Work task
Below is a set of records, and all of them should be retyped exactly, minus the pictures.
========================================================================
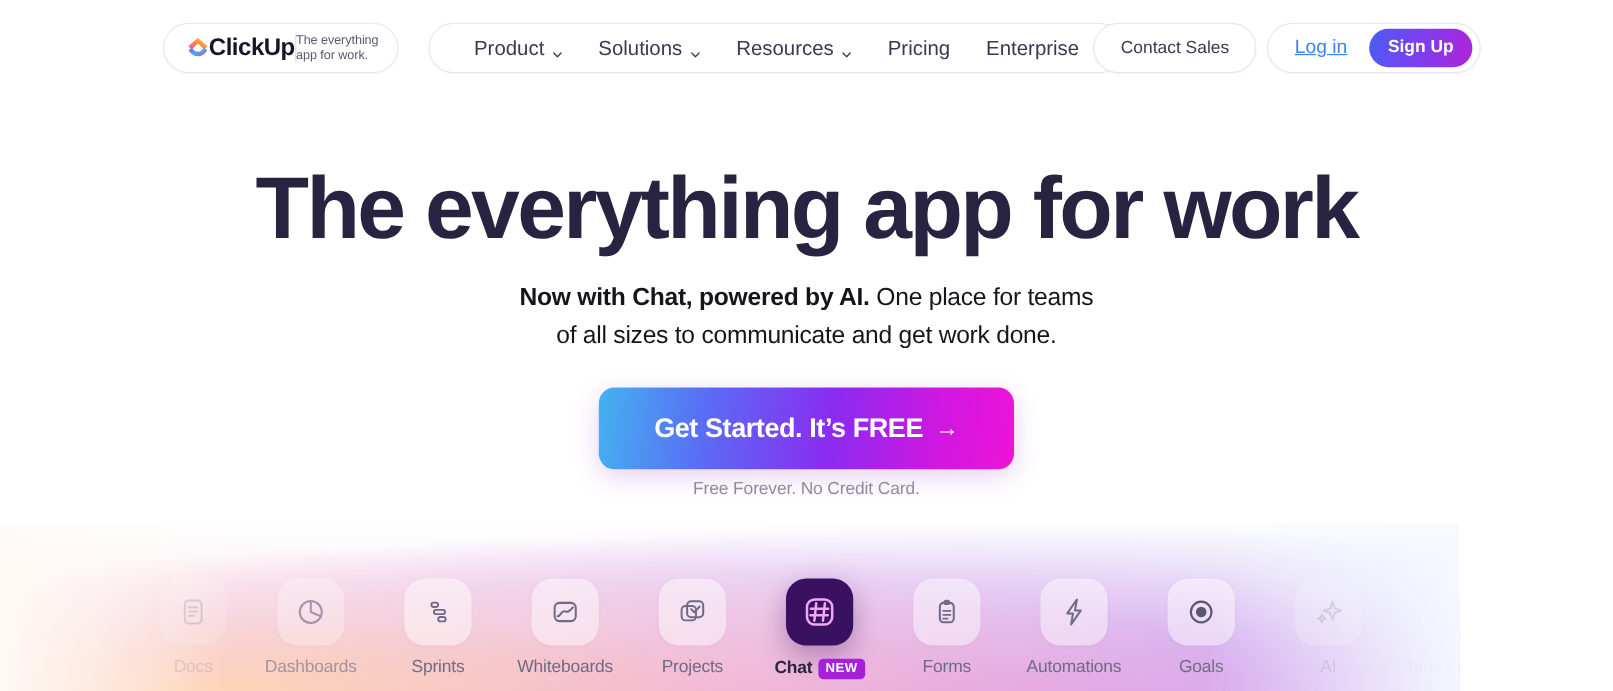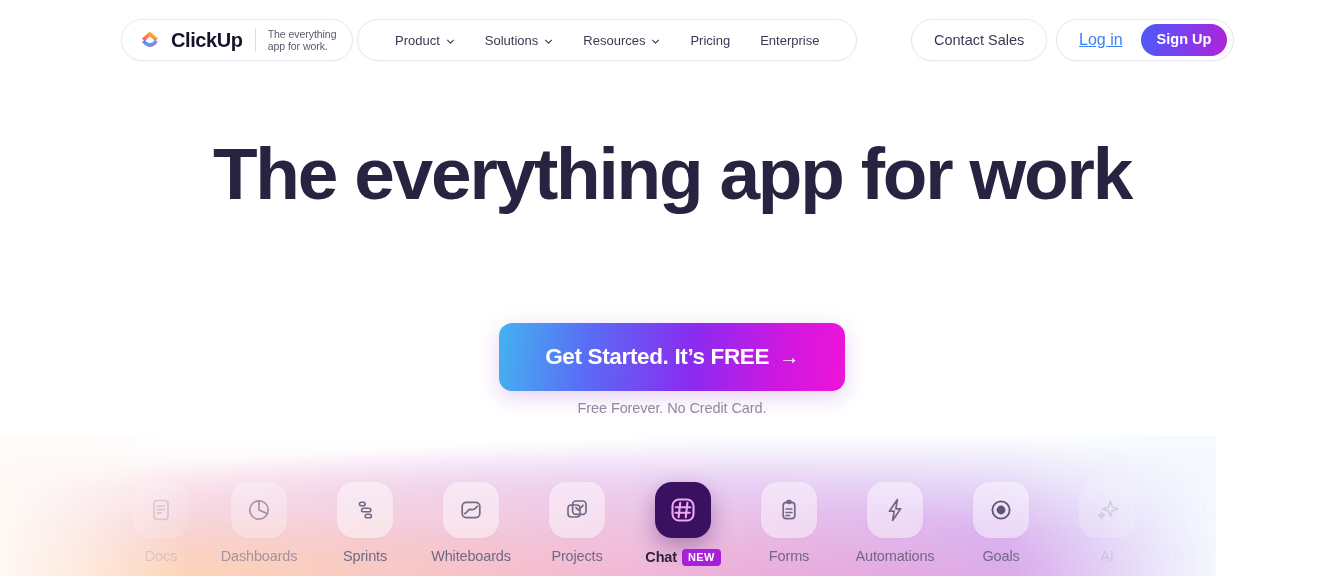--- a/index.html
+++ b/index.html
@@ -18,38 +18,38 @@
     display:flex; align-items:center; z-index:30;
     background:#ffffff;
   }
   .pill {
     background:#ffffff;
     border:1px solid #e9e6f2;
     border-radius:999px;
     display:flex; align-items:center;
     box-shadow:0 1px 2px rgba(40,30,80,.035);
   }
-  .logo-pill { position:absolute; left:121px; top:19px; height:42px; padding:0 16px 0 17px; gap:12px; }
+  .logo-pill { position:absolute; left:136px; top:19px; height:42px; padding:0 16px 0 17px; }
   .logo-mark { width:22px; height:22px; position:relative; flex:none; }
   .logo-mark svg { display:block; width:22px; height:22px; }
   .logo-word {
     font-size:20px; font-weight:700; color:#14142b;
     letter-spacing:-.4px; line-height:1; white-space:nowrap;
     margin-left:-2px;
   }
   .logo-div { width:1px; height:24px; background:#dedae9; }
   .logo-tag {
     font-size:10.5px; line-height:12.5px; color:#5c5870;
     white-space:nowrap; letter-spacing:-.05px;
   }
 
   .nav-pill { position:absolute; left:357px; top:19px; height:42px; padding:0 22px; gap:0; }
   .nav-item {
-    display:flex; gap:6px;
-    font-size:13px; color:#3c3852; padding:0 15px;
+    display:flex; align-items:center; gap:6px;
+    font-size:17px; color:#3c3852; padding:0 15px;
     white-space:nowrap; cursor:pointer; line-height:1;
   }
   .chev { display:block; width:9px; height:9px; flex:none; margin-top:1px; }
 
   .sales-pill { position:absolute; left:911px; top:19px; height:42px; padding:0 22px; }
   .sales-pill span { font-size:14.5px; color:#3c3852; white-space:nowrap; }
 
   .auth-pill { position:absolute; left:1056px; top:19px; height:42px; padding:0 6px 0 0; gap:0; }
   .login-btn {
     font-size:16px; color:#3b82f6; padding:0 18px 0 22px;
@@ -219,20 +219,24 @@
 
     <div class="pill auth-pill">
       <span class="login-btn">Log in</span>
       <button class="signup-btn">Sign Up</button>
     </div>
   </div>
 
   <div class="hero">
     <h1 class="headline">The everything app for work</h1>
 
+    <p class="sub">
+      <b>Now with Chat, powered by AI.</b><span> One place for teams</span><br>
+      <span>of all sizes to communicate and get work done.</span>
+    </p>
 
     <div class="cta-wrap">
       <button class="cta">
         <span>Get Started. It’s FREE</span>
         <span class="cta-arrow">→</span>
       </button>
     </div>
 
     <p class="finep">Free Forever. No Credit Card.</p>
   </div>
========================================================================
Solution for this problem
--- a/index.html
+++ b/index.html
@@ -18,38 +18,38 @@
     display:flex; align-items:center; z-index:30;
     background:#ffffff;
   }
   .pill {
     background:#ffffff;
     border:1px solid #e9e6f2;
     border-radius:999px;
     display:flex; align-items:center;
     box-shadow:0 1px 2px rgba(40,30,80,.035);
   }
-  .logo-pill { position:absolute; left:121px; top:19px; height:42px; padding:0 16px 0 17px; gap:12px; }
+  .logo-pill { position:absolute; left:136px; top:19px; height:42px; padding:0 16px 0 17px; }
   .logo-mark { width:22px; height:22px; position:relative; flex:none; }
   .logo-mark svg { display:block; width:22px; height:22px; }
   .logo-word {
     font-size:20px; font-weight:700; color:#14142b;
     letter-spacing:-.4px; line-height:1; white-space:nowrap;
     margin-left:-2px;
   }
   .logo-div { width:1px; height:24px; background:#dedae9; }
   .logo-tag {
     font-size:10.5px; line-height:12.5px; color:#5c5870;
     white-space:nowrap; letter-spacing:-.05px;
   }
 
   .nav-pill { position:absolute; left:357px; top:19px; height:42px; padding:0 22px; gap:0; }
   .nav-item {
-    display:flex; gap:6px;
-    font-size:13px; color:#3c3852; padding:0 15px;
+    display:flex; align-items:center; gap:6px;
+    font-size:17px; color:#3c3852; padding:0 15px;
     white-space:nowrap; cursor:pointer; line-height:1;
   }
   .chev { display:block; width:9px; height:9px; flex:none; margin-top:1px; }
 
   .sales-pill { position:absolute; left:911px; top:19px; height:42px; padding:0 22px; }
   .sales-pill span { font-size:14.5px; color:#3c3852; white-space:nowrap; }
 
   .auth-pill { position:absolute; left:1056px; top:19px; height:42px; padding:0 6px 0 0; gap:0; }
   .login-btn {
     font-size:16px; color:#3b82f6; padding:0 18px 0 22px;
@@ -219,20 +219,24 @@
 
     <div class="pill auth-pill">
       <span class="login-btn">Log in</span>
       <button class="signup-btn">Sign Up</button>
     </div>
   </div>
 
   <div class="hero">
     <h1 class="headline">The everything app for work</h1>
 
+    <p class="sub">
+      <b>Now with Chat, powered by AI.</b><span> One place for teams</span><br>
+      <span>of all sizes to communicate and get work done.</span>
+    </p>
 
     <div class="cta-wrap">
       <button class="cta">
         <span>Get Started. It’s FREE</span>
         <span class="cta-arrow">→</span>
       </button>
     </div>
 
     <p class="finep">Free Forever. No Credit Card.</p>
   </div>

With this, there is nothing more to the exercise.